Hashim [PersonRank 10]

Thursday, June 8, 2006
18 years ago2,960 views

We've been suggesting improvements to Google Spreadsheets, but I wonder – what is the tool perfect for right now, even in this early stage?

Some ideas:

Friendly Fitness Tracker – gather a bunch of friends who want to lose weight, eat healthy, and exercise and track it together all one big spreadsheet

Office Pooler – manage the sports betting at work using a spreadsheet that the oraganizers can add to, and everyone can see

Family Budgetizer – oraganize the spending for yourself right next to the spending for your wife and teenager.

Any other suggestions?

And if anyone wants to build any of these templates and give it away for free, let me know. I could use all three!

Kirby Witmer [PersonRank 10]

18 years ago #

tic tac toe.... :)

Sam Davyson [PersonRank 10]

18 years ago #

Group Chat! It is the only way to do group chat with Google right now.

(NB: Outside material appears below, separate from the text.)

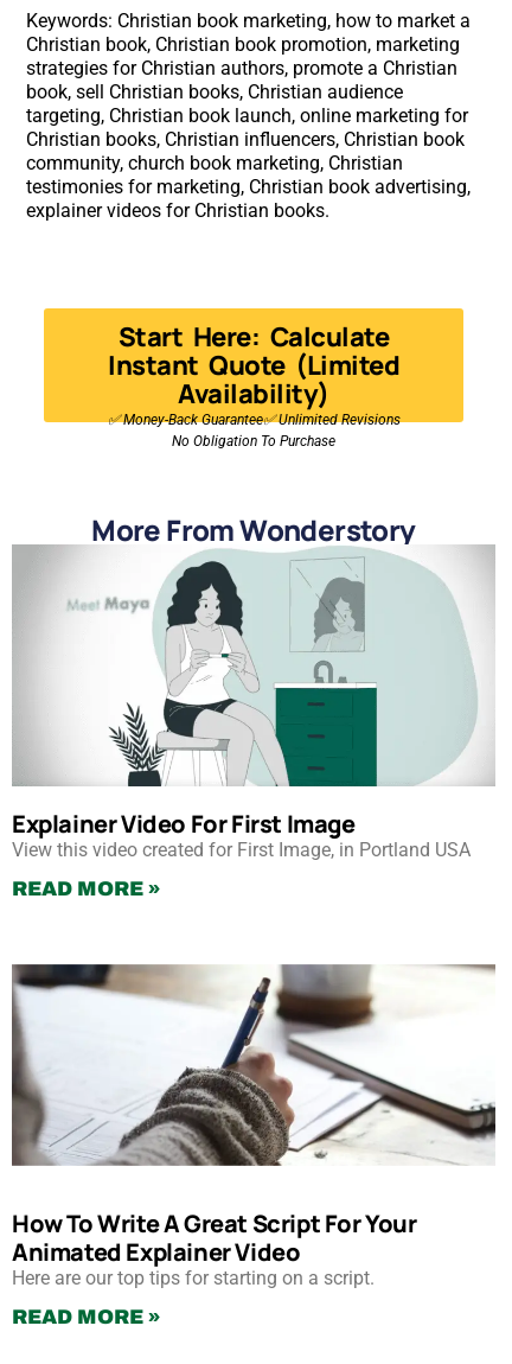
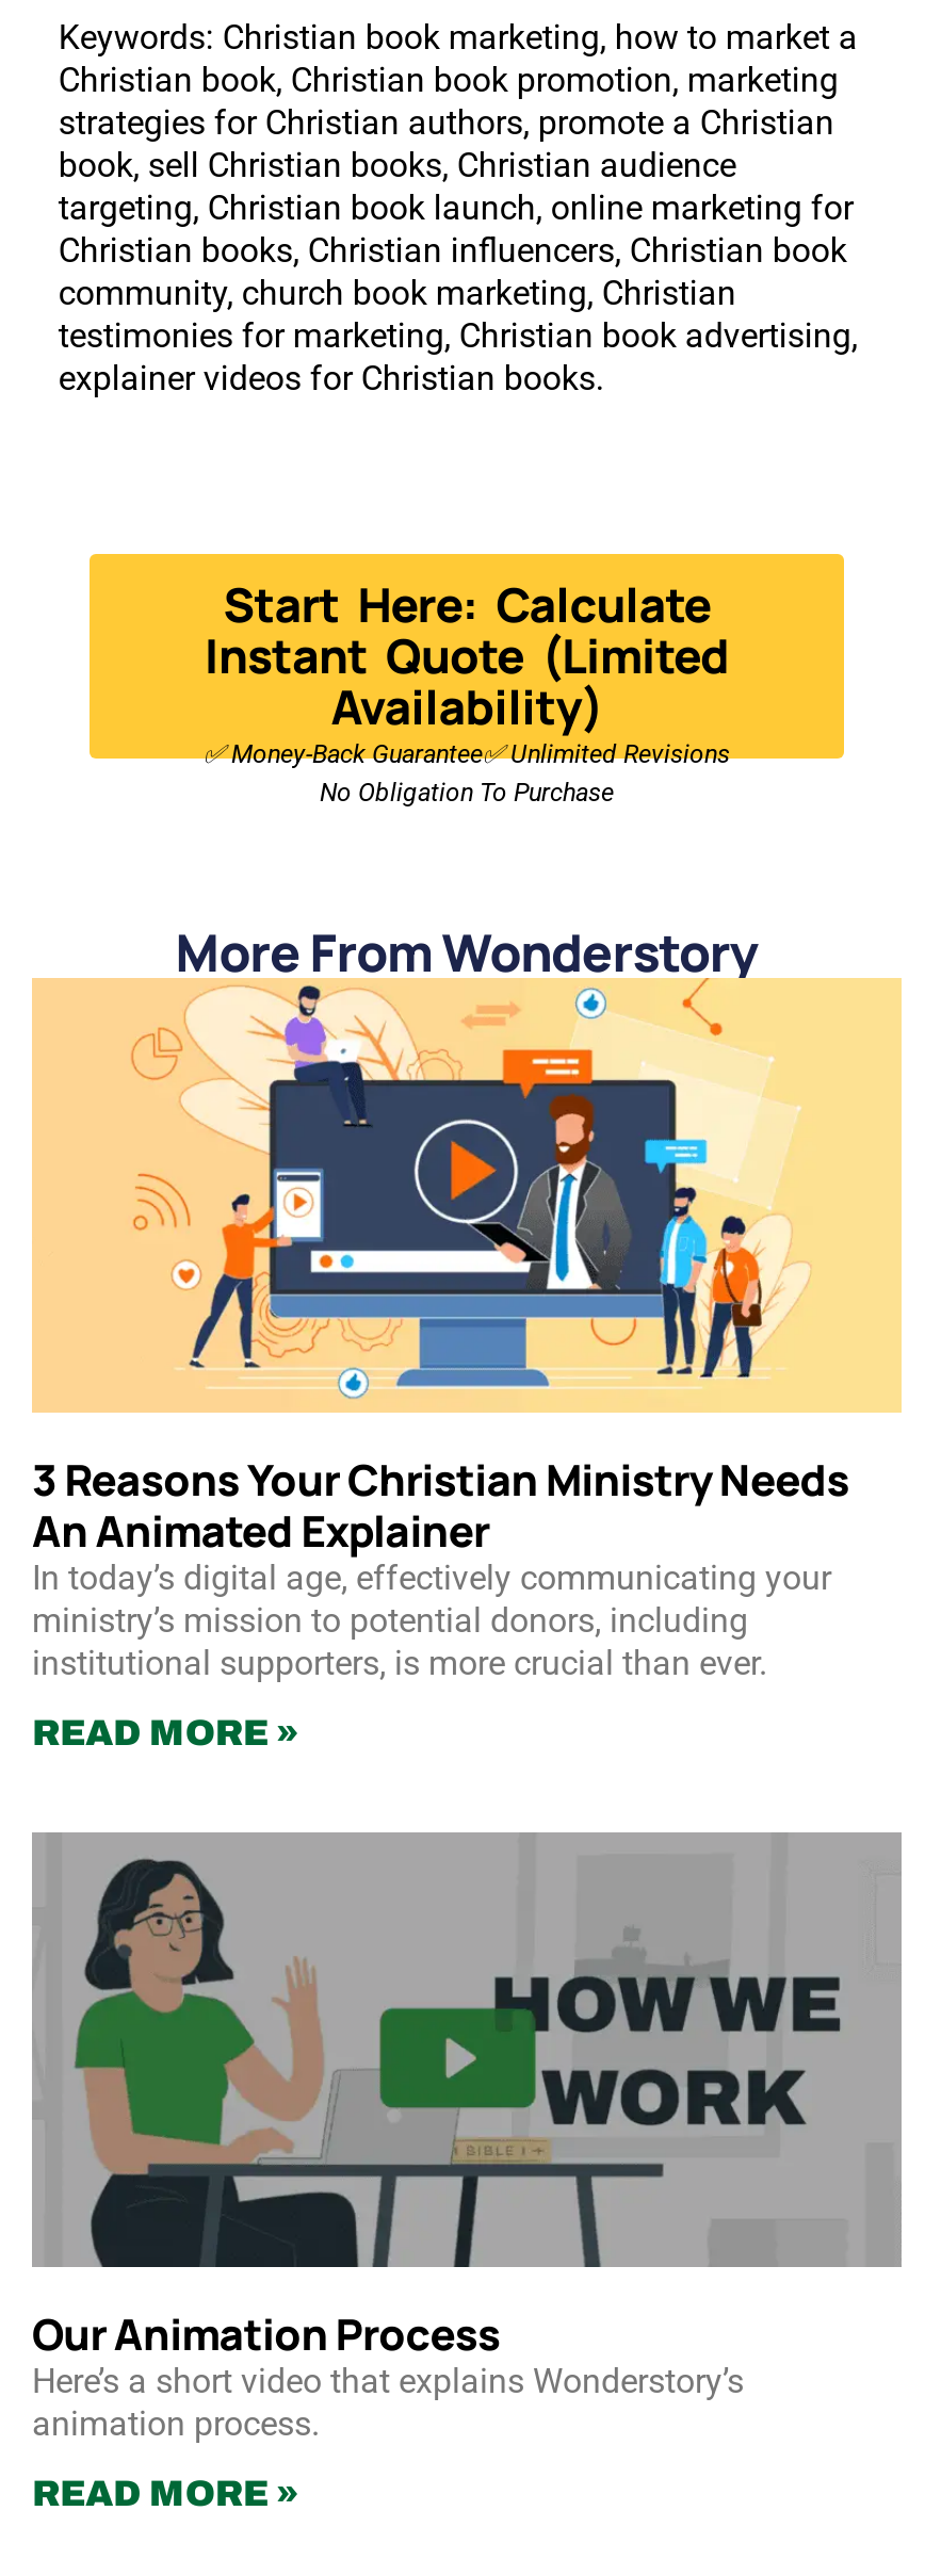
[12,544,495,861] [image] | Explainer Video For First Image | View this video created for First Image, in Portland USA -> [32,978,902,1683] [image] | 3 Reasons Your Christian Ministry Needs | An Animated Explainer | In today’s digital age, effectively communicating your | ministry’s mission to potential donors, including | institutional supporters, is more crucial than ever.
[12,949,495,1289] [image] | How To Write A Great Script For Your | Animated Explainer Video | Here are our top tips for starting on a script. -> [32,1830,904,2444] [image] | Our Animation Process | Here’s a short video that explains Wonderstory’s | animation process.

G Talk / Gmail chat don't allow it yet.

iZeitgeist [PersonRank 10]

18 years ago #

Sam, OMG you cracked me up, so funny, LOL.

Philipp Lenssen [PersonRank 10]

18 years ago #

> It is the only way to do group chat with Google right now.

Hey, what about Writely? That supports group-chat too...

I've heard Joel Spolsky say most people use Excel for plain lists!

<<When we were designing Excel 5.0, the first major release to use serious activity-based planning, we only had to watch about five customers using the product before we realized that an enormous number of people just use Excel to keep lists. They are not entering any formulas or doing any calculation at all! We hadn't even considered this before. Keeping lists turned out to be far more popular than any other activity with Excel. And this led us to invent a whole *slew* of features that make it easier to keep lists: easier sorting, automatic data entry, the AutoFilter feature which helps you see a slice of your list, and multi-user features which let several people work on the same list at the same time while Excel automatically reconciles everything.

While Excel 5 was being designed, Lotus had shipped a "new paradigm" spreadsheet called Improv. According to the press releases, Improv was a whole new generation of spreadsheet, which was going to blow away everything that existed before it. (...)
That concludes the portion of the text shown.